Change listing data
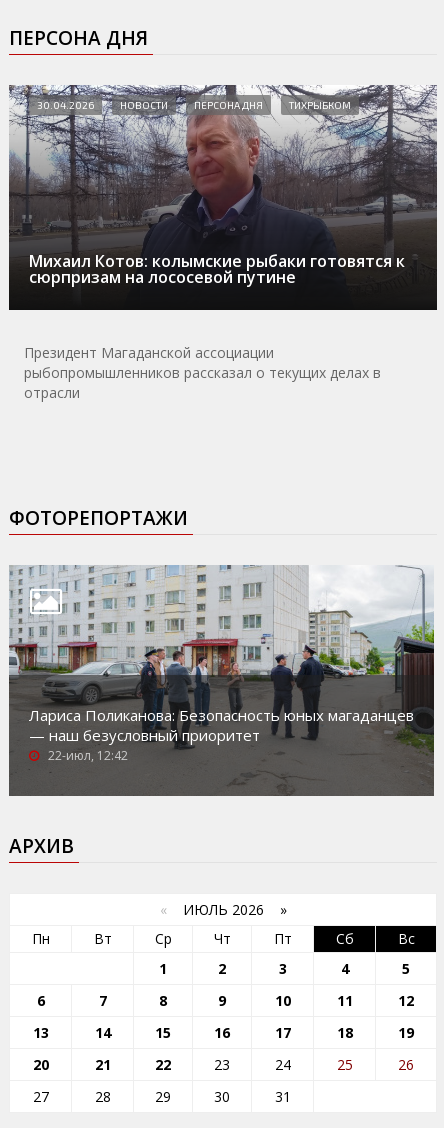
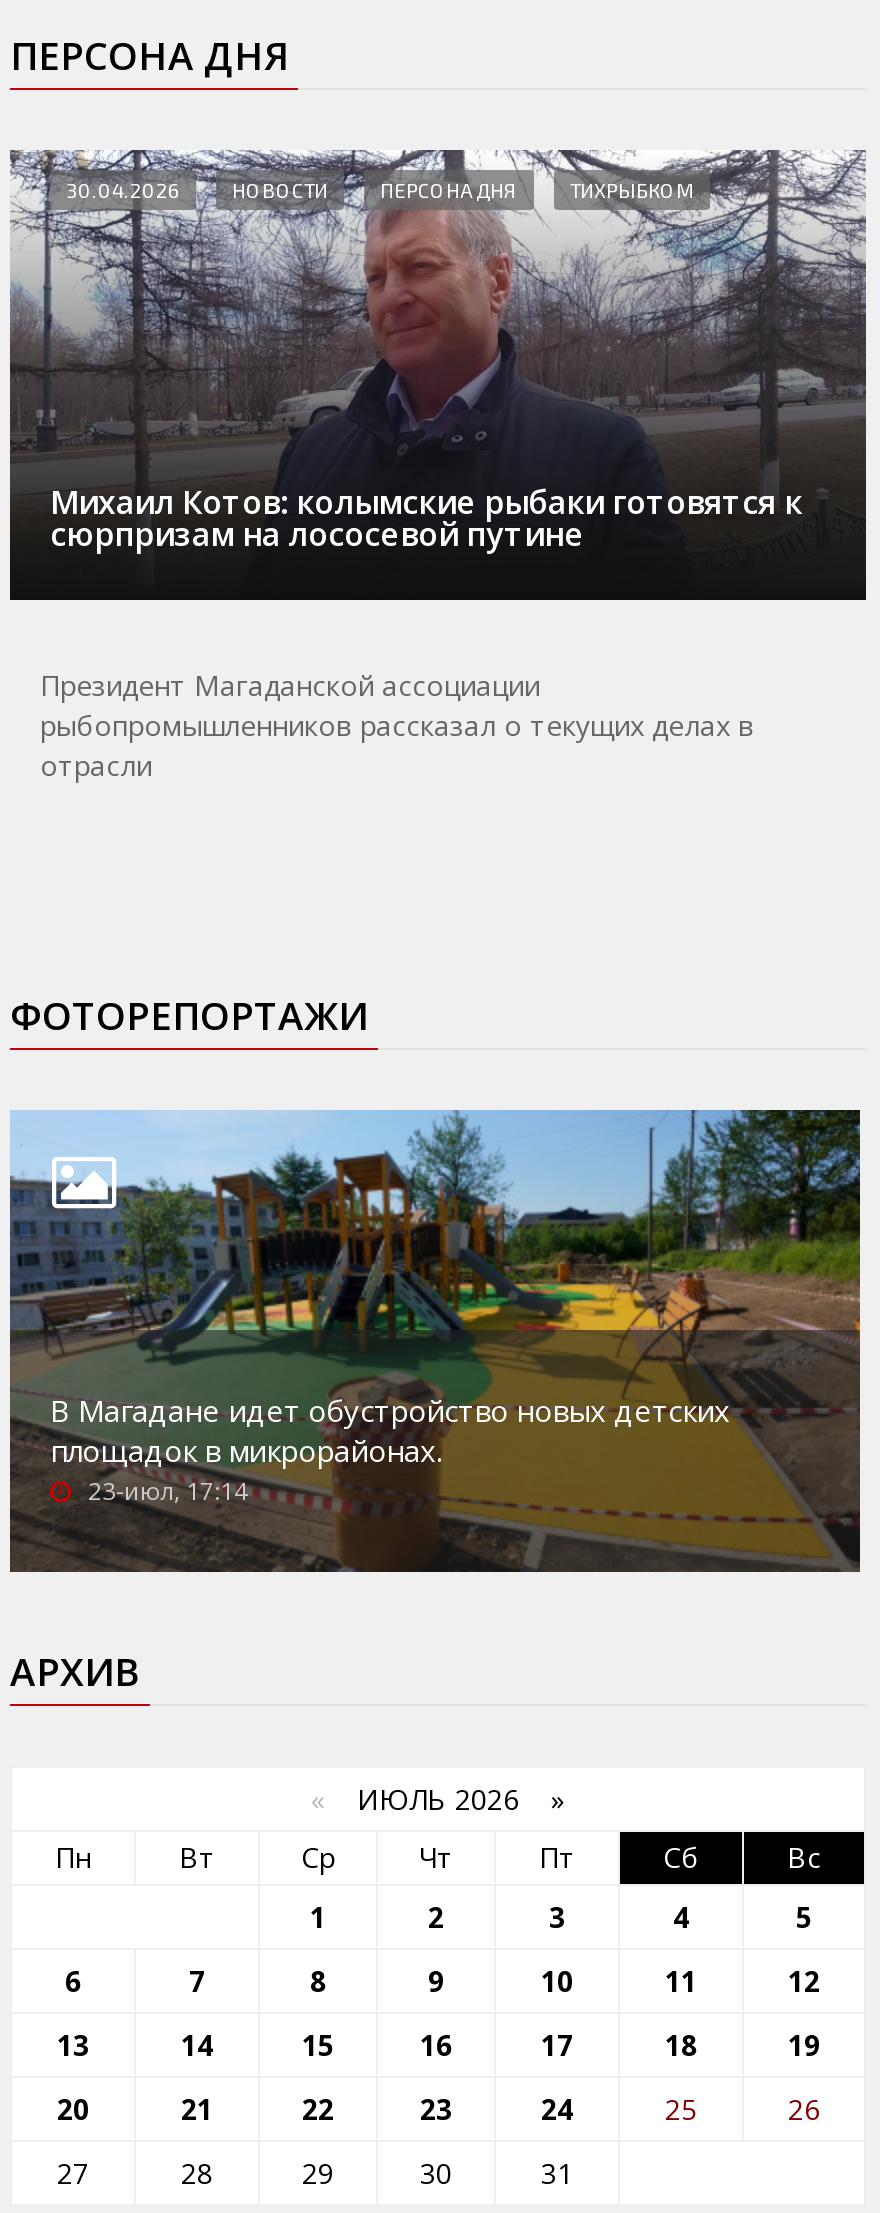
- [image]
- Лариса Поликанова: Безопасность юных магаданцев
- — наш безусловный приоритет
- 22-июл, 12:42
+ [image]
+ В Магадане идет обустройство новых детских
+ площадок в микрорайонах.
+ 23-июл, 17:14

> [Your goal] Would you repeat the entries exactly, keeping the images out?

> [Answer for the task]
- [image]
- Лариса Поликанова: Безопасность юных магаданцев
- — наш безусловный приоритет
- 22-июл, 12:42
+ [image]
+ В Магадане идет обустройство новых детских
+ площадок в микрорайонах.
+ 23-июл, 17:14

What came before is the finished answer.